There are many different ways to increase the effectiveness of your content writing and encourage more interaction. Blogs, social media, and websites all require different approaches, since their used for different goals. Your first step toward creating interesting content and increasing the likelihood of interaction from your audience starts by figuring out what you want.
Are you interested in leads or brand recognition? Receiving reviews or making sales? Climbing search engine rankings or creating a loyal customer base? All of the above? Then make sure you select the correct approach. Technically, if you’re creative, any of the following could be used for any of the aforementioned goals. However, here’s how they’re most frequently used.
Website content is the static content available on your website, both on your homepage and your internal pages. It is often used to create brief marketing copy to give users a bite-sized synopsis of what your business does, aids in local SEO services, and give calls to action.
Blog content can be purely informative or highly creative. If you want to build a loyal audience, you’ll want to approach with innovation and write about topics that draw responses. If your goal is to further your website’s relevance to search engines, then creating interesting content isn’t going to be as important as creating informative, relevant content. If you can combine the two, you’re golden.
Social media content has become incredibly multi-faceted. It can be used to increase your company’s weight on search engines, but it can also be used to build brand recognition, practice customer support, or weigh audience sentiment. It’s shorter, punchier, and designed for fast and easy consumption. Brevity is key.
Approaching your content takes slightly more skill than throwing some keywords into a paragraph and throwing it up on your website. It’s always best to work with a professional copywriter, particularly one who’s up to date on the most recent SEO requirements for the major search engines. You have to be willing to really sit down and decide what, exactly, you want your content to get people to do, and then put a plan in place to make it happen. Magic works in storybooks, but not in marketing.
A few more tips to live by:
If you want readers, you have to be readable. This sounds like complete non-advice, we know, but extrapolate a little. Research other blogs and social media in your industry to see what they’re doing that’s working… or not. If you’re not getting bites, change course. When people respond, take note of how and why.

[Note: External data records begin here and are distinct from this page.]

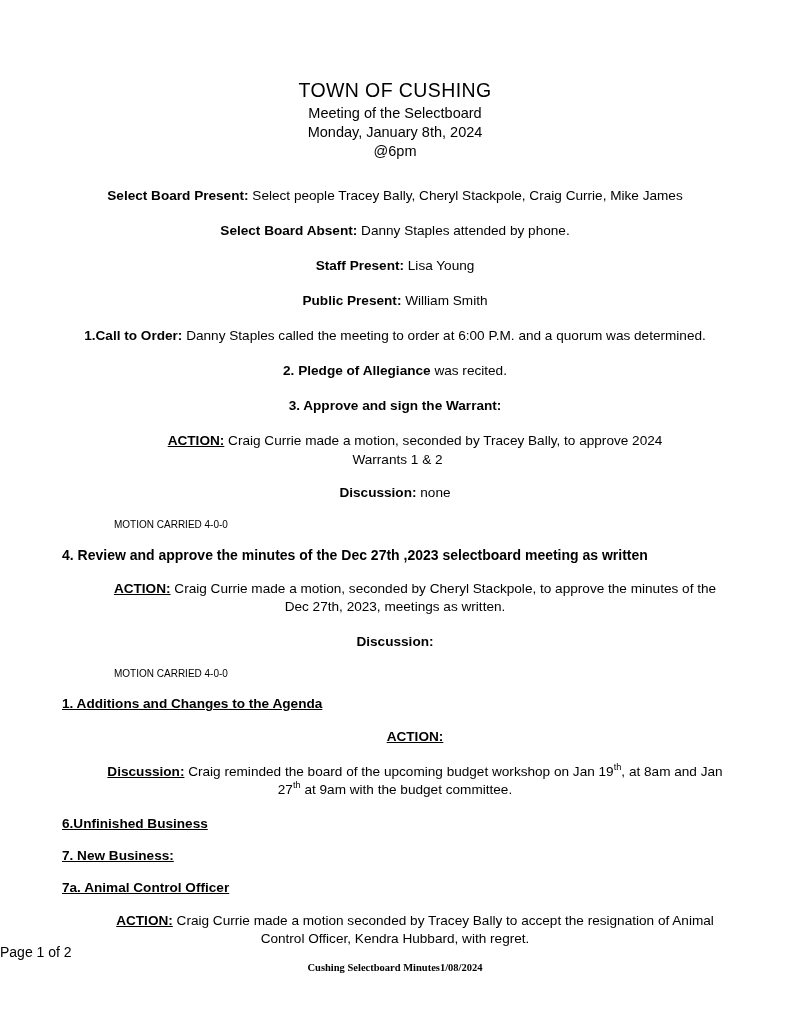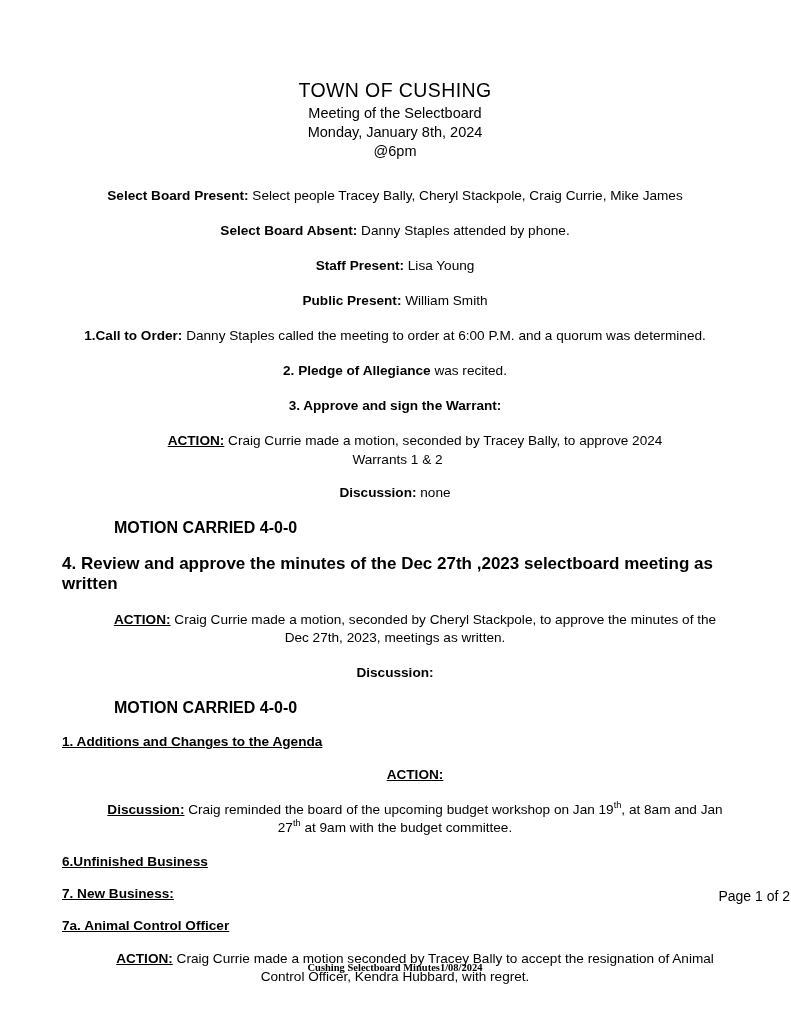--- a/index.html
+++ b/index.html
@@ -57,8 +57,8 @@
     margin-left: 40px;
   }
   .center-motion {
-    font-size: 16px;
-    font-weight: bold;
+    font-size: 10px;
+    font-weight: normal;
     margin: 0 0 17px 0;
     padding-left: 52px;
   }

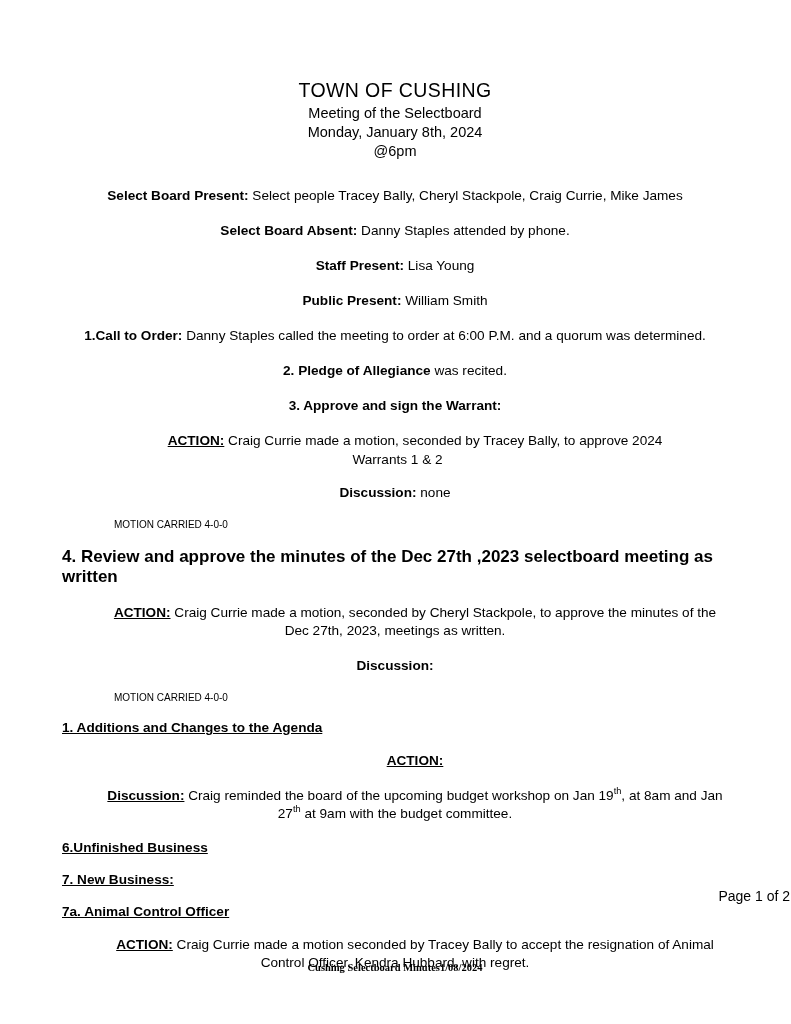--- a/index.html
+++ b/index.html
@@ -73,7 +73,7 @@
     margin: 0 0 17px 0;
   }
   .heading-b {
-    font-size: 17px;
+    font-size: 14px;
     font-weight: bold;
     margin: 0 0 17px 0;
   }

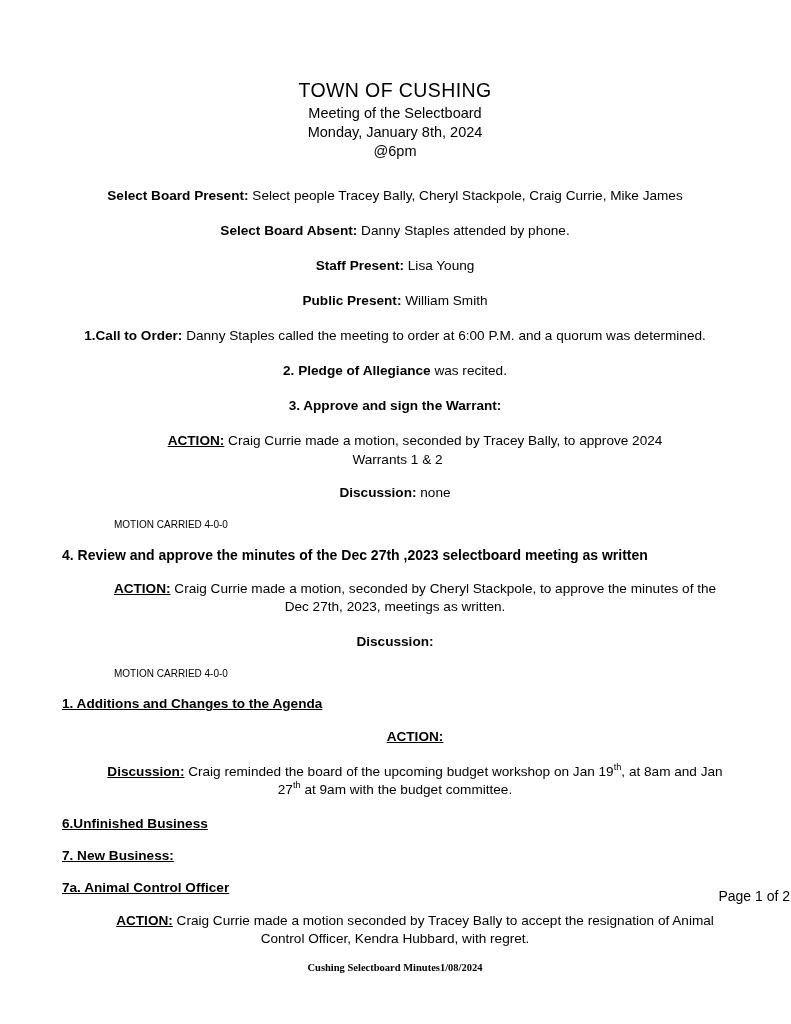--- a/index.html
+++ b/index.html
@@ -86,8 +86,8 @@
     position: absolute;
     left: 0;
     right: 0;
-    top: 888px;
-    text-align: right;
+    top: 944px;
+    text-align: left;
     font-size: 14px;
   }
   .footer {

Succinct delivery defeats verbose posturing… within reason. This tip comes with a caveat: sometimes it’s okay to be a little long-winded. Google’s getting smarter, which means it can figure out when you’re just repeating the same content with different keywords. Organic content – content that reads naturally rather than structured – is gaining prominence. For marketing purposes, make your point quickly and cleverly. For relevance and gaining authority, learn to write good, organic content. If you want to be read, either write short or write quality.
Ask for what you want. Don’t be afraid to directly ask people to share your content. Make sharing easy by adding share buttons. Tell people what you want them to do. Don’t be pushy, but do be direct.
Stephanie Wargin is the Social Media Strategist at Zenergy Works, a web design and SEO company located in Santa Rosa, California. Her friends like to brush her hair into her eyes whenever she talks about Facebook.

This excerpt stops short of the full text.